Requirement: Please copy each line below that contains the word "gradient".

--- Records to process Enclosed Below ---

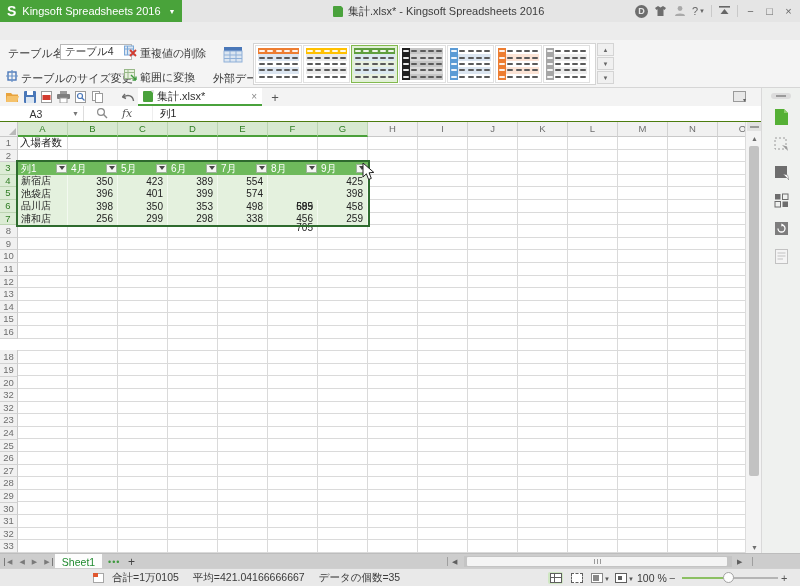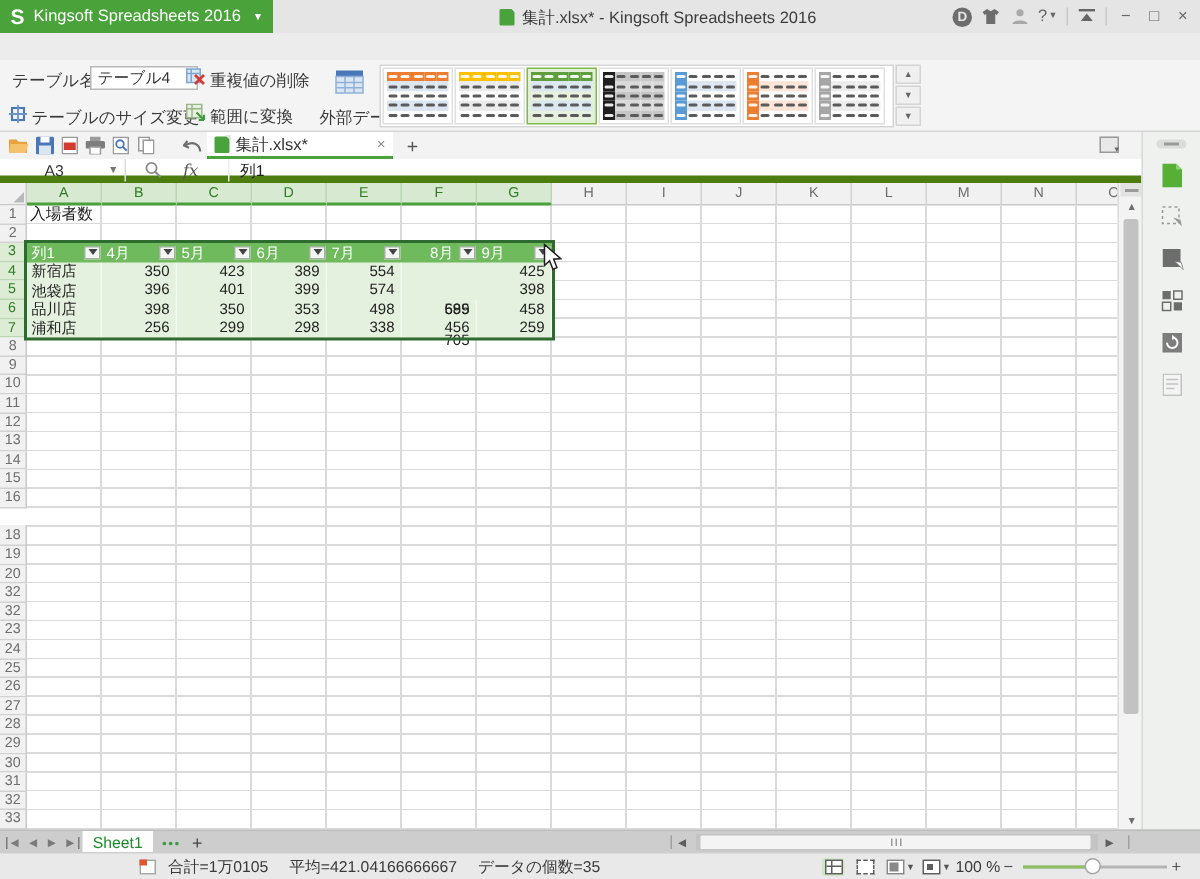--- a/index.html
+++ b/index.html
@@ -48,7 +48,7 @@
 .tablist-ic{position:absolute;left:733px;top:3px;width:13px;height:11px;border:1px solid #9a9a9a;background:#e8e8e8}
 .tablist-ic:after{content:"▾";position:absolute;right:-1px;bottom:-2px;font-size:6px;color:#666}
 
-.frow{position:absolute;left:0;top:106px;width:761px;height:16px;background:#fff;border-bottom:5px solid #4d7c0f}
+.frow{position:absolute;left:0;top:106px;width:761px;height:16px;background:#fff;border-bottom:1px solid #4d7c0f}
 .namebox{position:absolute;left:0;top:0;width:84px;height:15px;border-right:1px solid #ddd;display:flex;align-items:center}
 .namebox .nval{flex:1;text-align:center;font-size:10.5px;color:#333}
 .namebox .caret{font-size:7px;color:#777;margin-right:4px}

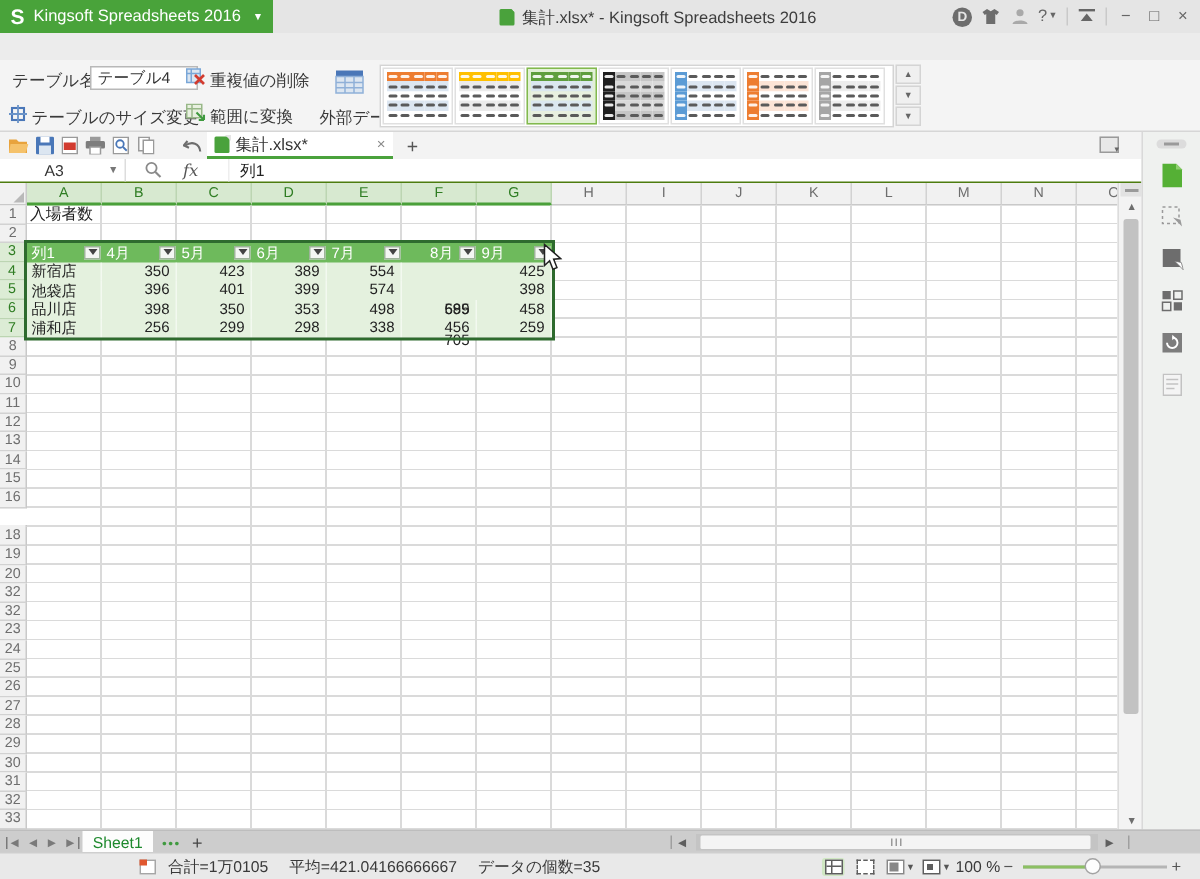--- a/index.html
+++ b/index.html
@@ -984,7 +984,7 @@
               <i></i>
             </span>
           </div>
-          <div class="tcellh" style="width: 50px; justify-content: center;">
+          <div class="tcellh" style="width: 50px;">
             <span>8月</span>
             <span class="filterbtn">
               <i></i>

--- End of Enclosed Records to process ---
--- Records to process Enclosed Below ---

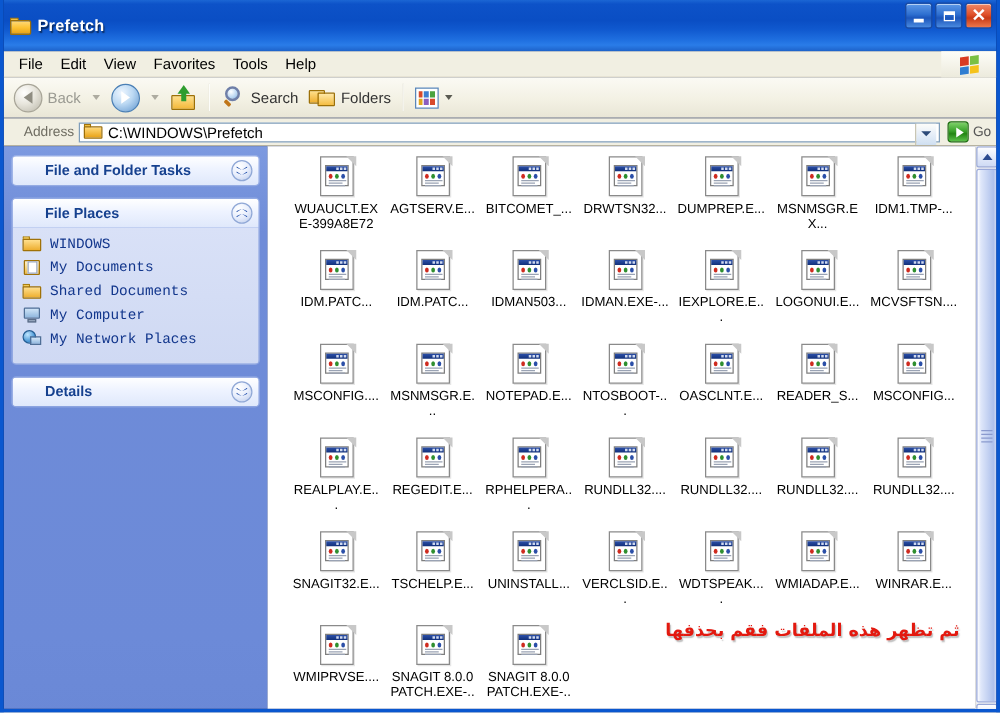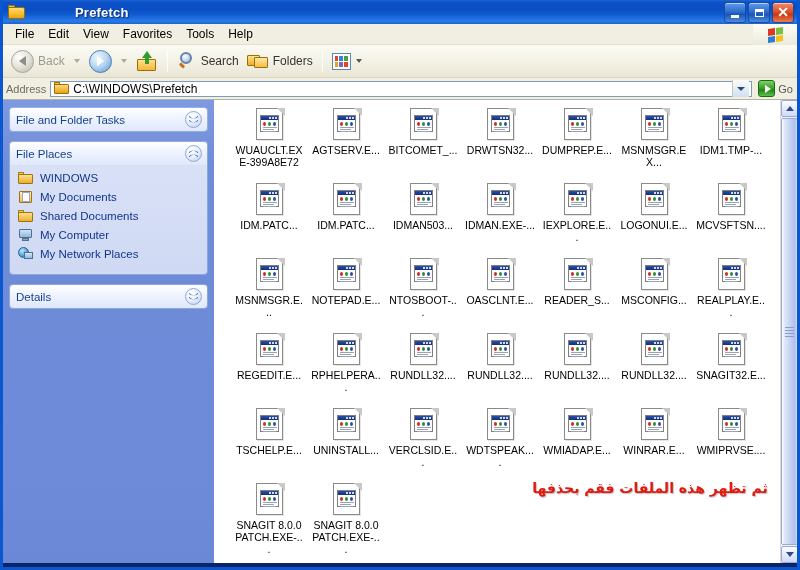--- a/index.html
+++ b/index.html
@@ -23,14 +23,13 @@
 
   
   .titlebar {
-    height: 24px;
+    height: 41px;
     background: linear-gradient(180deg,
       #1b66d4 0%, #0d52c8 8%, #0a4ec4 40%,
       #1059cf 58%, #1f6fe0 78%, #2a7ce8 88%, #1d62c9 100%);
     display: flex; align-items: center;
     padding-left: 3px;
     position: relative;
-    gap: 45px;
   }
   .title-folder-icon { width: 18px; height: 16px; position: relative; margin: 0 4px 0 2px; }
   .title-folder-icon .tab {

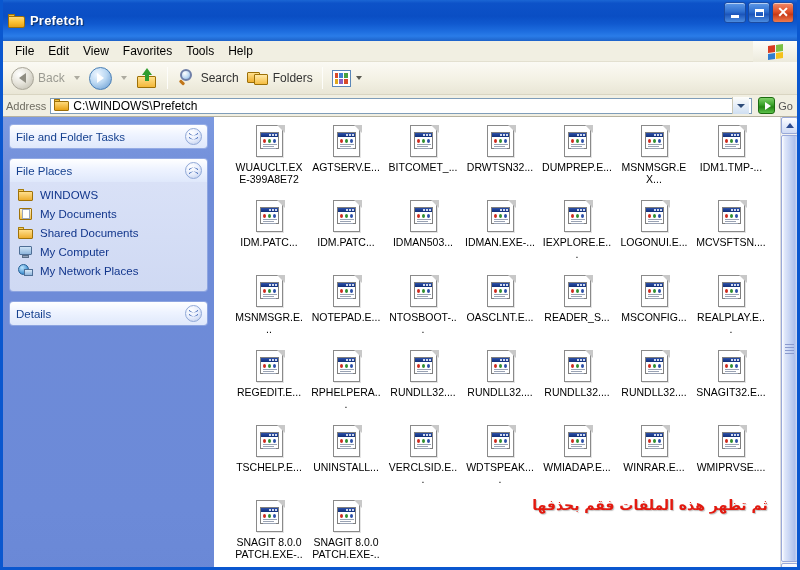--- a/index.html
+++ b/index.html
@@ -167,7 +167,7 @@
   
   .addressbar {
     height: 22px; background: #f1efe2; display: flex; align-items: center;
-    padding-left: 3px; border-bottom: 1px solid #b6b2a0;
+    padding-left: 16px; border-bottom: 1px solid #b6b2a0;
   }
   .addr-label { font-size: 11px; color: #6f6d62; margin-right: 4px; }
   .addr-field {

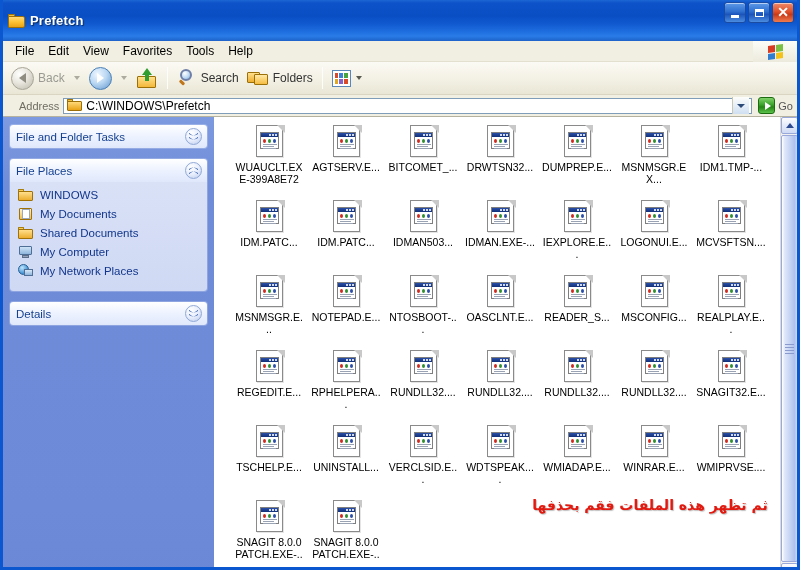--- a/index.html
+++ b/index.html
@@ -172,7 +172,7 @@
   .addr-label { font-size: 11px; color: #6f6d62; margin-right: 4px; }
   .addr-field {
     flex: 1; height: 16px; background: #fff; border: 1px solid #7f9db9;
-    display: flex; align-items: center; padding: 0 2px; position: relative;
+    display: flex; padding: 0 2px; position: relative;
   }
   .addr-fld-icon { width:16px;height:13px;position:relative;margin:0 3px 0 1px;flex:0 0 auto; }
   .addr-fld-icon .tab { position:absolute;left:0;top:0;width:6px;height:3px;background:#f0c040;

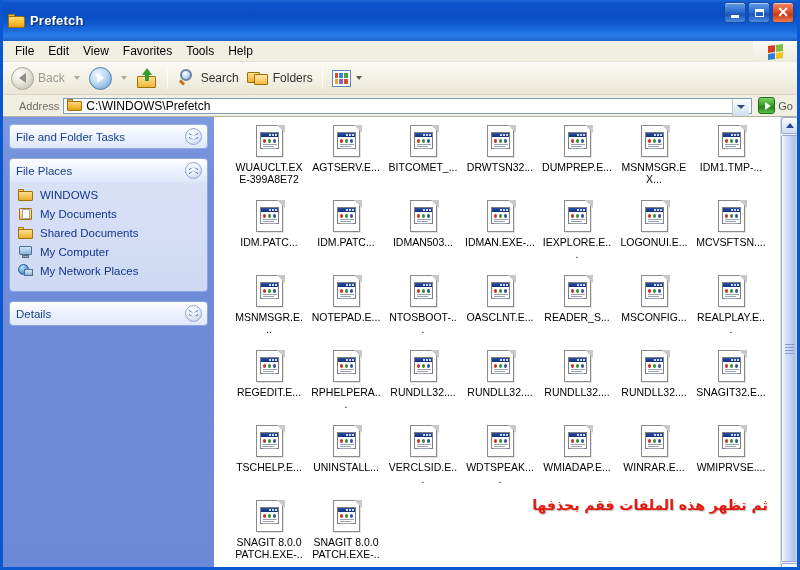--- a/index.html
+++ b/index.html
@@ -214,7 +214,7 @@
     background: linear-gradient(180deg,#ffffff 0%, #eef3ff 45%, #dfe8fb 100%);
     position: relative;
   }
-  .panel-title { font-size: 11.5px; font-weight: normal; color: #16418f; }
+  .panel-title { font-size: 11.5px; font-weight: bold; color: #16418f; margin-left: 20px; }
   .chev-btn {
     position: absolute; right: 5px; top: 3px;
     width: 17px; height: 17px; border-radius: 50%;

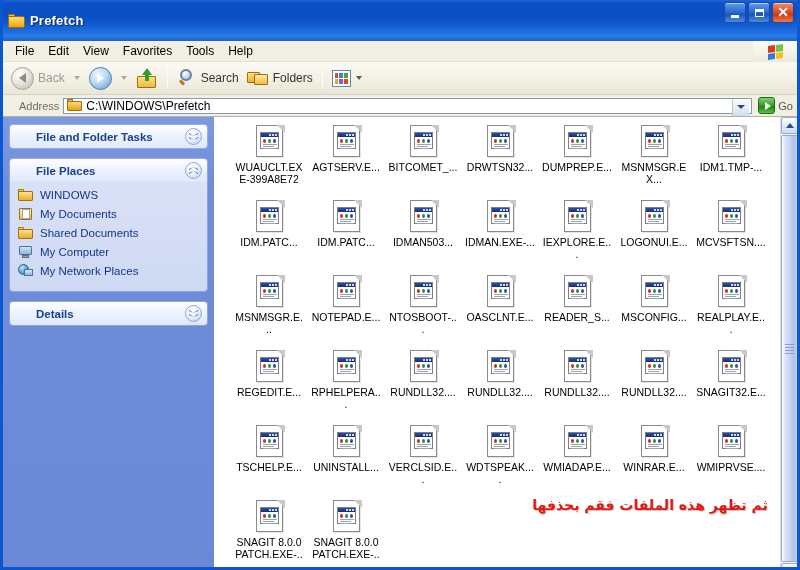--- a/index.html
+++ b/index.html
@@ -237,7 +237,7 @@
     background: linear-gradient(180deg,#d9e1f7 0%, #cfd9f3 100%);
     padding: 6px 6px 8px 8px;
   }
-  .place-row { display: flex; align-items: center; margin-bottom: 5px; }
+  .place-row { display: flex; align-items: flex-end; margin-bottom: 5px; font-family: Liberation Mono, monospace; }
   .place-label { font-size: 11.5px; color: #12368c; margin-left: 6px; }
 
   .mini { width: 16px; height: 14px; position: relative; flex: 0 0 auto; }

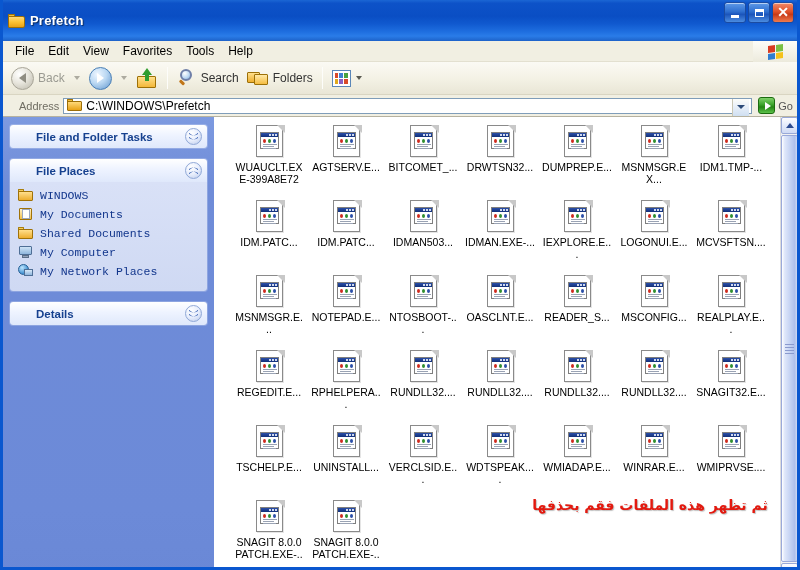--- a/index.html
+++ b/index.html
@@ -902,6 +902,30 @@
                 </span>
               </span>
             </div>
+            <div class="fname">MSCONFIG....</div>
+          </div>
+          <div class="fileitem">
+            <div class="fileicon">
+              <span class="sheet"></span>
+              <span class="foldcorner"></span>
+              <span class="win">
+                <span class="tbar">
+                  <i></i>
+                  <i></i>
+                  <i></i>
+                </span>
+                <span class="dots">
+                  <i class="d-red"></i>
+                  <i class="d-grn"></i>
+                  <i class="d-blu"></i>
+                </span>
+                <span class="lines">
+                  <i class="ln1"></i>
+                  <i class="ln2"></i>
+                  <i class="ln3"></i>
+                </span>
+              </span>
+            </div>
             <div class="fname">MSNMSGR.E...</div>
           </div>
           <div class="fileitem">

--- End of Enclosed Records to process ---
--- Records to process Enclosed Below ---

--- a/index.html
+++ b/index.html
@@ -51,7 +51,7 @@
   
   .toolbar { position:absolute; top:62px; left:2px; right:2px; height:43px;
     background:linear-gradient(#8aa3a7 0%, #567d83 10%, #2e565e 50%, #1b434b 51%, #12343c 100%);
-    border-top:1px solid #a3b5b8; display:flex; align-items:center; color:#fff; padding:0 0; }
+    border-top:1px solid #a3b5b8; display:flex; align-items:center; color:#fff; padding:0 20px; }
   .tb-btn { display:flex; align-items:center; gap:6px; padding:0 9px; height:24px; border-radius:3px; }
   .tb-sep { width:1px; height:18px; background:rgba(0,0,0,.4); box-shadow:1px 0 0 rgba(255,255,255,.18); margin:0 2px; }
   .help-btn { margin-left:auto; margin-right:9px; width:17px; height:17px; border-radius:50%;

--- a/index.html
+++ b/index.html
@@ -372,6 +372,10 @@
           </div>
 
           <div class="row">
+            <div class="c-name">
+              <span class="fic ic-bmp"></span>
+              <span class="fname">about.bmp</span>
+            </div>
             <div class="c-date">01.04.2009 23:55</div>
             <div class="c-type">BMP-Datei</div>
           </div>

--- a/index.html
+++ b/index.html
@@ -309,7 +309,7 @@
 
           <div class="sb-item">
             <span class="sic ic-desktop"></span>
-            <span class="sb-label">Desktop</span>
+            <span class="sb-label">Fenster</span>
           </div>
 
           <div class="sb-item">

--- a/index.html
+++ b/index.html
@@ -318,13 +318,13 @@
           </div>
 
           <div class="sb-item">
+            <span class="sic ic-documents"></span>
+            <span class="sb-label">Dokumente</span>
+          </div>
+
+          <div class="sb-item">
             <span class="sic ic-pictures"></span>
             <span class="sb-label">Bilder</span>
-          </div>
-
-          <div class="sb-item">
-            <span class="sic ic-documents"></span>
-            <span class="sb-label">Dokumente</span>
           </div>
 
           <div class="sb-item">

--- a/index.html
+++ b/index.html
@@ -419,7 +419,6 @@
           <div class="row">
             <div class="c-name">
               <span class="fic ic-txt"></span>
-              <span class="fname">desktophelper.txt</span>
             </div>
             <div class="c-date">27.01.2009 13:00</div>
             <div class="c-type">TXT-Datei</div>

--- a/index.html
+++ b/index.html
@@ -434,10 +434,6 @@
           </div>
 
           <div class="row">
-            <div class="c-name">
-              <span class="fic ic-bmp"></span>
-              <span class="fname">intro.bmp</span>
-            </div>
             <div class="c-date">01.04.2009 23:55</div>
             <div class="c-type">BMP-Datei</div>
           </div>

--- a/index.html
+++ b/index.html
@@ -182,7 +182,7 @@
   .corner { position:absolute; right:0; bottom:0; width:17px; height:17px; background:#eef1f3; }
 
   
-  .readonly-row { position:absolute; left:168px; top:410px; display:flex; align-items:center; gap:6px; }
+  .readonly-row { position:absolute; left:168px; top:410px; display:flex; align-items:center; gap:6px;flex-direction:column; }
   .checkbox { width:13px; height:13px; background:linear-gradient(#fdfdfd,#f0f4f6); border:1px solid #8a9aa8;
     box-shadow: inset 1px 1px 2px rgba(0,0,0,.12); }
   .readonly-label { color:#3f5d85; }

--- End of Enclosed Records to process ---

Task result:
     background: linear-gradient(180deg,
     background: linear-gradient(180deg,#ffffff 0%, #eef3ff 45%, #dfe8fb 100%);
     background: linear-gradient(180deg,#d9e1f7 0%, #cfd9f3 100%);
     background:linear-gradient(#8aa3a7 0%, #567d83 10%, #2e565e 50%, #1b434b 51%, #12343c 100%);
   .checkbox { width:13px; height:13px; background:linear-gradient(#fdfdfd,#f0f4f6); border:1px solid #8a9aa8;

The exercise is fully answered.